In local-extra-vars.yml there are some lines like this:

ansible_ssh_private_key_file: ~/devnet_private.key
ansible_ssh_common_args: >
  -o IdentitiesOnly=yes
  -o StrictHostKeyChecking=no
  -o ProxyCommand="sh -c \"aws ssm start-session --target %h --document-name AWS-StartSSHSession --parameters 'portNumber=%p'\""

These can be edited based on your needs, but basically it would tell Ansible where to find your ssh key and also configure Ansible to use SSH over SSM.
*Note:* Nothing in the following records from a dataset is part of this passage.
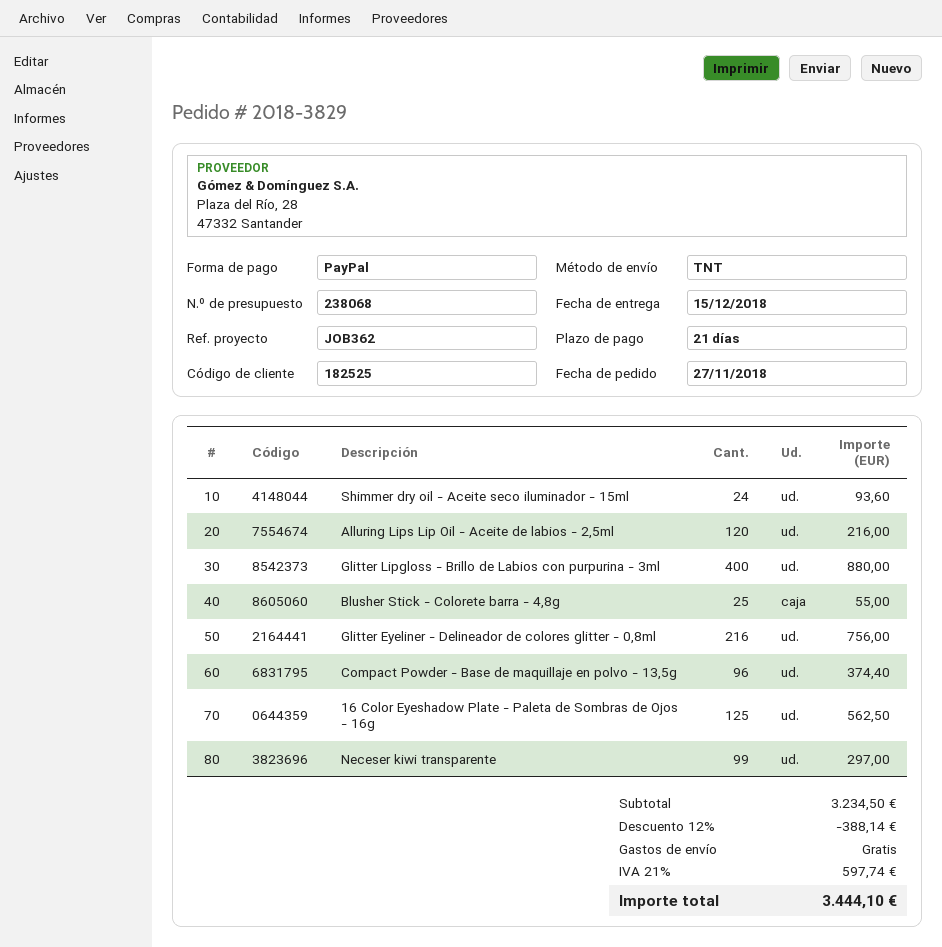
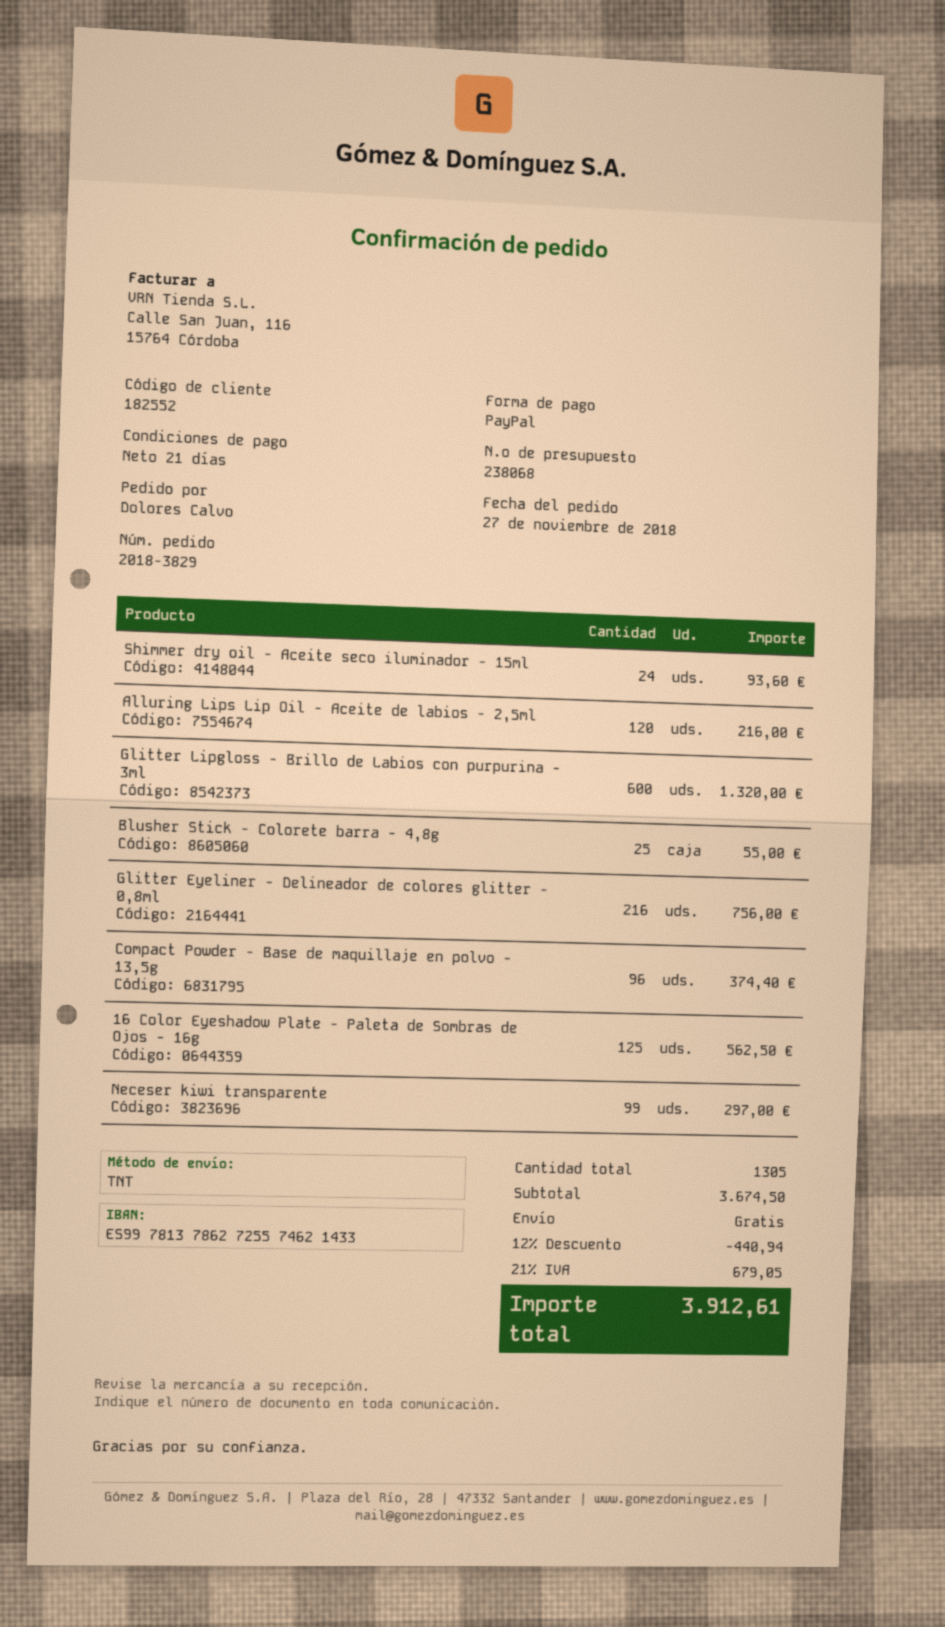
customer number: 182525 -> 182552
Glitter Lipgloss - Brillo de Labios con purpurina - 3ml: 400 for 880.00 -> 600 for 1320.00
subtotal: 3234.50 -> 3674.50
discount: 12% = 388.14 -> 12% = 440.94
tax: 21% = 597.74 -> 21% = 679.05
total: 3444.10 -> 3912.61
aphexyuri commented 1 year ago

Finally got back to giving this a try, with the latest edge release and additions & changes to the docs. Turned out my aws ssm setup and setting vars (example.env step) was broken. Ty and great work on making the docs clearer and adding some verification commands along the way!

praetoriansentry commented 1 year ago

Awesome - thanks @aphexyuri - We'll be adding more documentation around tuning, loading testing, and regular operations (e.g. looking at logs, etc). If you have any other thoughts of documentation that would be helpful, feel free to drop us a line.